Die mit dem Entwurf geplante Anhebung von Einkommens- und Vermögensgrenzen kann ein erster Schritt zu einer selbstbestimmteren Lebensführung sein. Dennoch wird Menschen mit Behinderung keine vollständige Teilhabe damit ermöglicht. Vermögensfreigrenzen sollten so ausgestaltet sein, dass es Menschen mit Behinderung auch ermöglicht wird, beispielsweise auf den Erwerb von (selbstgenutztem) Wohneigentum anzusparen.
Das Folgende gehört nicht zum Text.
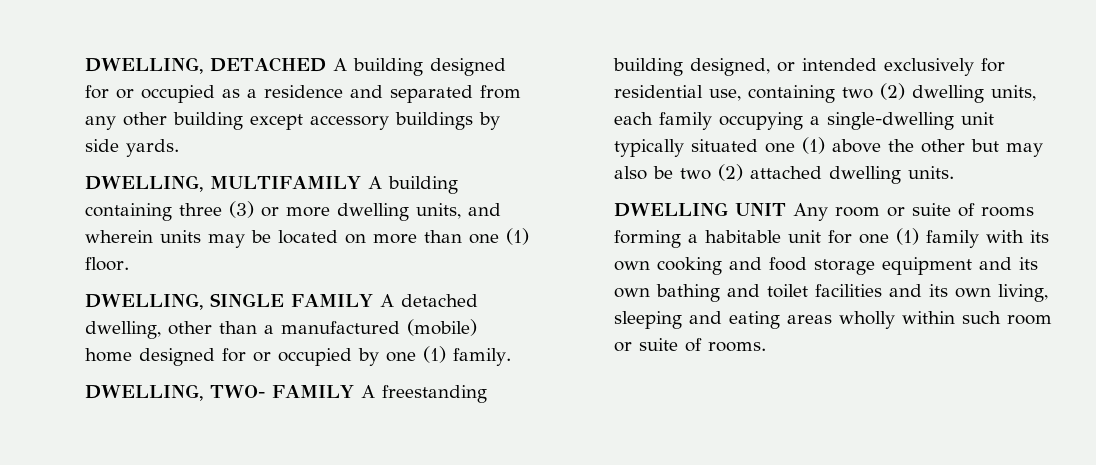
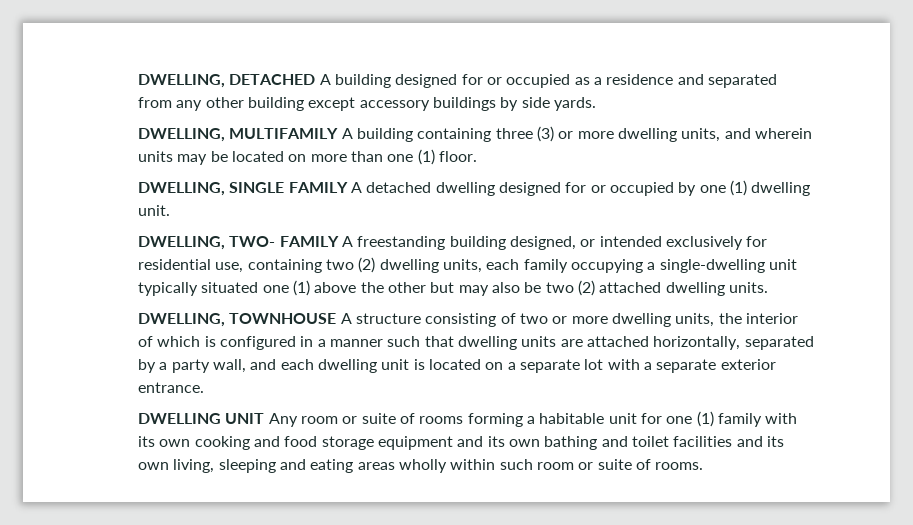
- DWELLING, SINGLE FAMILY A detached dwelling, other than a manufactured (mobile) home designed for or occupied by one (1) family.
+ DWELLING, SINGLE FAMILY A detached dwelling designed for or occupied by one (1) dwelling unit.
+ DWELLING, TOWNHOUSE A structure consisting of two or more dwelling units, the interior of which is configured in a manner such that dwelling units are attached horizontally, separated by a party wall, and each dwelling unit is located on a separate lot with a separate exterior entrance.

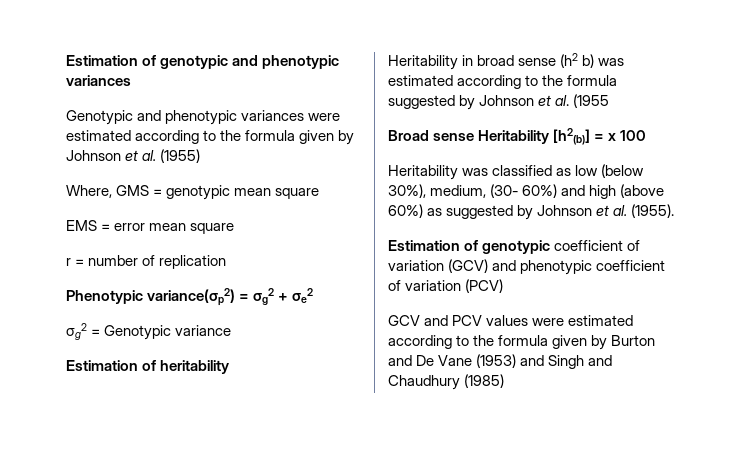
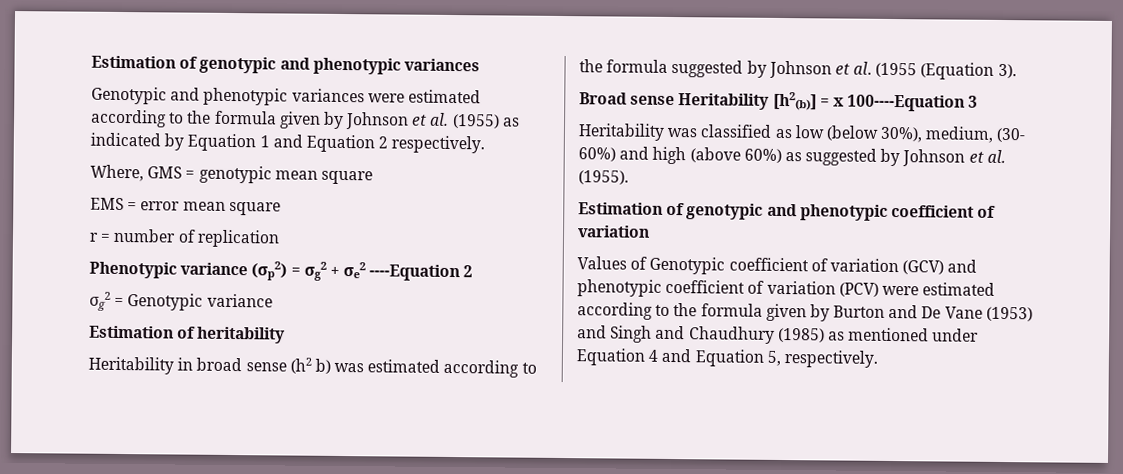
- Genotypic and phenotypic variances were estimated according to the formula given by Johnson et al. (1955)
+ Genotypic and phenotypic variances were estimated according to the formula given by Johnson et al. (1955) as indicated by Equation 1 and Equation 2 respectively.
- Phenotypic variance(σp2) = σg2 + σe2
+ Phenotypic variance (σp2) = σg2 + σe2 ----Equation 2
- Heritability in broad sense (h2 b) was estimated according to the formula suggested by Johnson et al. (1955
+ Heritability in broad sense (h2 b) was estimated according to the formula suggested by Johnson et al. (1955 (Equation 3).
- Broad sense Heritability [h2(b)] = x 100
+ Broad sense Heritability [h2(b)] = x 100----Equation 3
- Estimation of genotypic coefficient of variation (GCV) and phenotypic coefficient of variation (PCV)
- GCV and PCV values were estimated according to the formula given by Burton and De Vane (1953) and Singh and Chaudhury (1985)
+ Estimation of genotypic and phenotypic coefficient of variation
+ Values of Genotypic coefficient of variation (GCV) and phenotypic coefficient of variation (PCV) were estimated according to the formula given by Burton and De Vane (1953) and Singh and Chaudhury (1985) as mentioned under Equation 4 and Equation 5, respectively.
5. Die Herstellung inklusiver Lebensverhältnisse ist eine gesamtgesellschaftliche Aufgabe, an deren Kosten sich der Bund beteiligen und einen Beitrag zur Entlastung der Träger der Eingliederungshilfe leisten muss.
Es ist zu erwarten, dass durch die Reform eine neue Kostendynamik ausgelöst wird, zum Beispiel durch die höheren Freibeträge bei Einkommen und Vermögen, dem neuen Behinderungsbegriff und durch erleichterte Zugangskriterien zur Teilhabe am Arbeitsleben (Wegfall Tatbestandsmerkmal wesentliche Behinderung / erhebliche Teilhabeeinschränkung). Die Reform der Eingliederungshilfe braucht eine verlässliche finanzielle Grundlage. Die Kosten der Eingliederungshilfe können nicht alleine von den Trägern der Eingliederungshilfe geschultert werden. Die Landschaftsausschüsse erwarten, dass der Bund – wie im Koalitionsvertrag vereinbart – einen Beitrag zur finanziellen Entlastung der Träger der Eingliederungshilfe leistet. Da die Herstellung inklusiver Lebensverhältnisse eine gesamtgesellschaftliche Aufgabe darstellt, ist eine Drittelung der Kosten zwischen Bund, Land und Kommunen eine sachgerechte Lösung. Ein erster Schritt zur Beteiligung des Bundes an den Kosten der Eingliederungshilfe könnte die Einführung eines Bundesteilhabegeldes sein. Wie wichtig eine dynamische Beteiligung des Bundes an der Eingliederungshilfe ist, zeigt sich daran, dass der zugesagte Entlastungsbetrag von fünf Milliarden Euro allein schon durch Kostensteigerungen in der Eingliederungshilfe zwischen Koalitionsvertrag (2013) und dem ersten Jahr der vollen, angekündigten Entlastung (2018) aufgezehrt sein wird.